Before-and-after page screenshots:
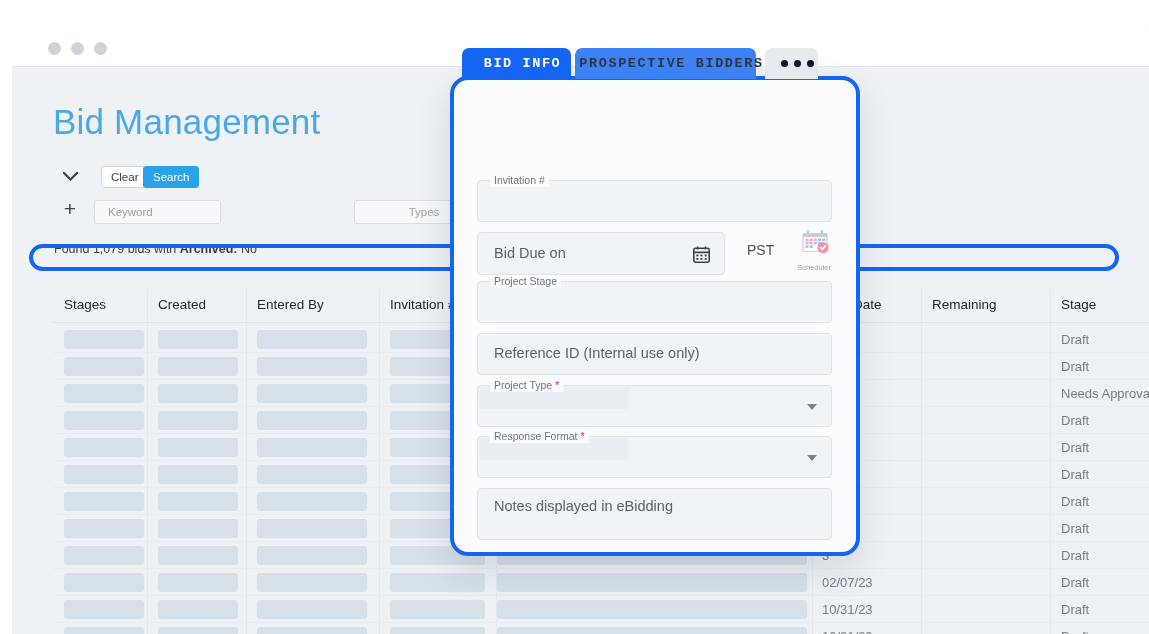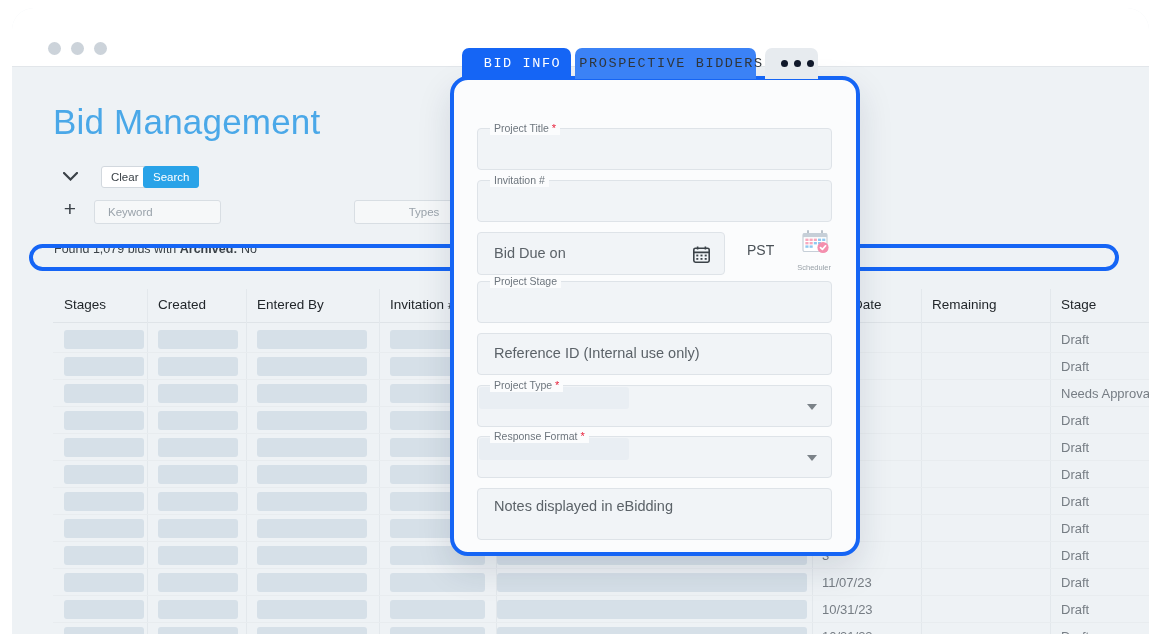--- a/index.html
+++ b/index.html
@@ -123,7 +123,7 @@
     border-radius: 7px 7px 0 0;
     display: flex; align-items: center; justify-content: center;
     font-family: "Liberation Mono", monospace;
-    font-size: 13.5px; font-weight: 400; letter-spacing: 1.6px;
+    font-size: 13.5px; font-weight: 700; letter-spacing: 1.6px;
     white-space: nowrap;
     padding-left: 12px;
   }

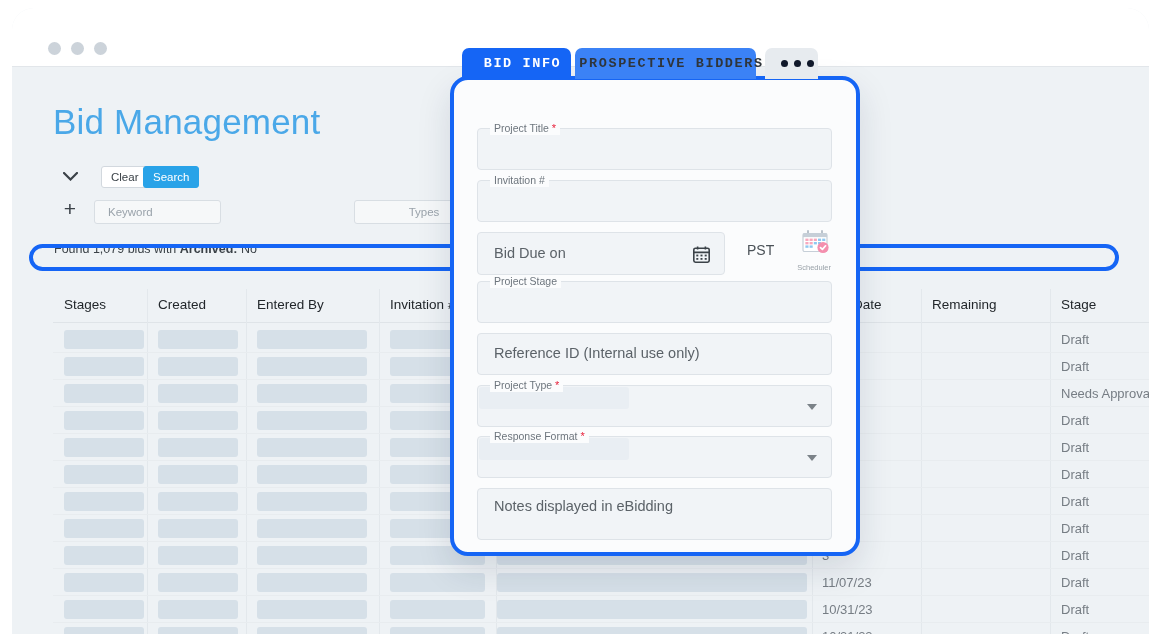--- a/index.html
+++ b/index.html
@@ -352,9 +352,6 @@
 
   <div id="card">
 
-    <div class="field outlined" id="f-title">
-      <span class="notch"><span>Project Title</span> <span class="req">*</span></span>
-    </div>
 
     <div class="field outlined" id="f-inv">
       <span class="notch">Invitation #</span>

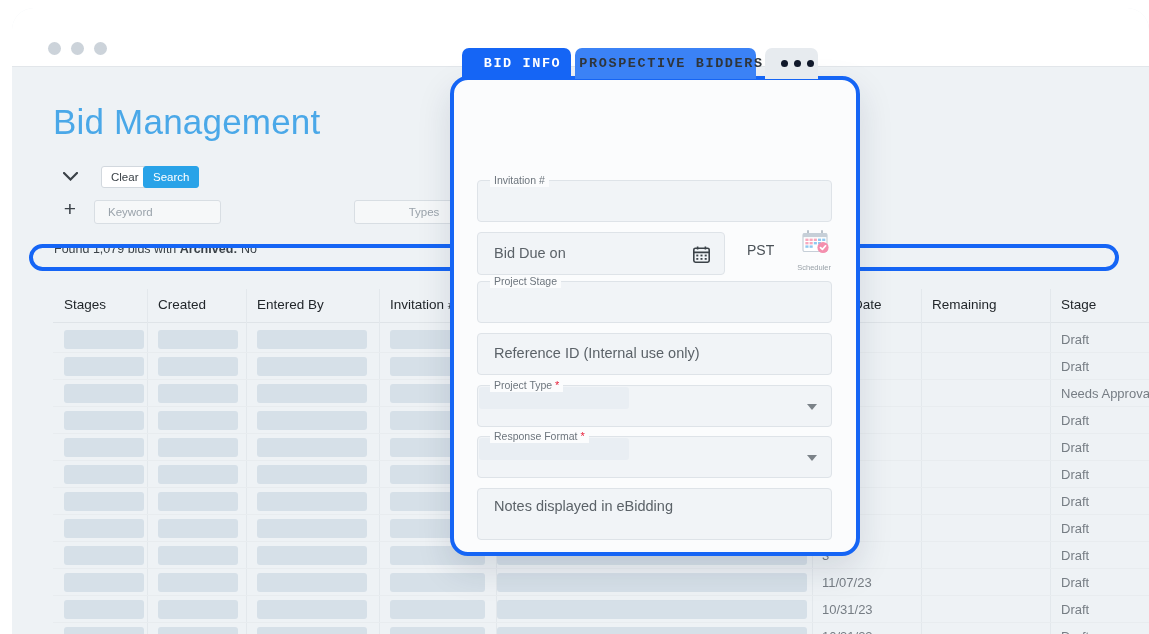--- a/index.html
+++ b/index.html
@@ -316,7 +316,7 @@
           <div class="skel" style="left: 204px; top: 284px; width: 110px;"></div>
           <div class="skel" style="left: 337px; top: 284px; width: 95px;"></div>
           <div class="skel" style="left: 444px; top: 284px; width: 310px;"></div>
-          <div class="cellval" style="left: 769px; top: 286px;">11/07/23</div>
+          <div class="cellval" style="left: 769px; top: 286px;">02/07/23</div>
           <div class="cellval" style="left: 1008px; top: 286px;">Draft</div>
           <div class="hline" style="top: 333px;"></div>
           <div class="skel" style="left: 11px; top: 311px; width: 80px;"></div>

WHAT TO PRODUCE
For the entries above, return an exact copy that omits the images.

SOLUTION FOR THIS EXERCISE
--- a/index.html
+++ b/index.html
@@ -123,7 +123,7 @@
     border-radius: 7px 7px 0 0;
     display: flex; align-items: center; justify-content: center;
     font-family: "Liberation Mono", monospace;
-    font-size: 13.5px; font-weight: 400; letter-spacing: 1.6px;
+    font-size: 13.5px; font-weight: 700; letter-spacing: 1.6px;
     white-space: nowrap;
     padding-left: 12px;
   }

--- a/index.html
+++ b/index.html
@@ -352,9 +352,6 @@
 
   <div id="card">
 
-    <div class="field outlined" id="f-title">
-      <span class="notch"><span>Project Title</span> <span class="req">*</span></span>
-    </div>
 
     <div class="field outlined" id="f-inv">
       <span class="notch">Invitation #</span>

--- a/index.html
+++ b/index.html
@@ -316,7 +316,7 @@
           <div class="skel" style="left: 204px; top: 284px; width: 110px;"></div>
           <div class="skel" style="left: 337px; top: 284px; width: 95px;"></div>
           <div class="skel" style="left: 444px; top: 284px; width: 310px;"></div>
-          <div class="cellval" style="left: 769px; top: 286px;">11/07/23</div>
+          <div class="cellval" style="left: 769px; top: 286px;">02/07/23</div>
           <div class="cellval" style="left: 1008px; top: 286px;">Draft</div>
           <div class="hline" style="top: 333px;"></div>
           <div class="skel" style="left: 11px; top: 311px; width: 80px;"></div>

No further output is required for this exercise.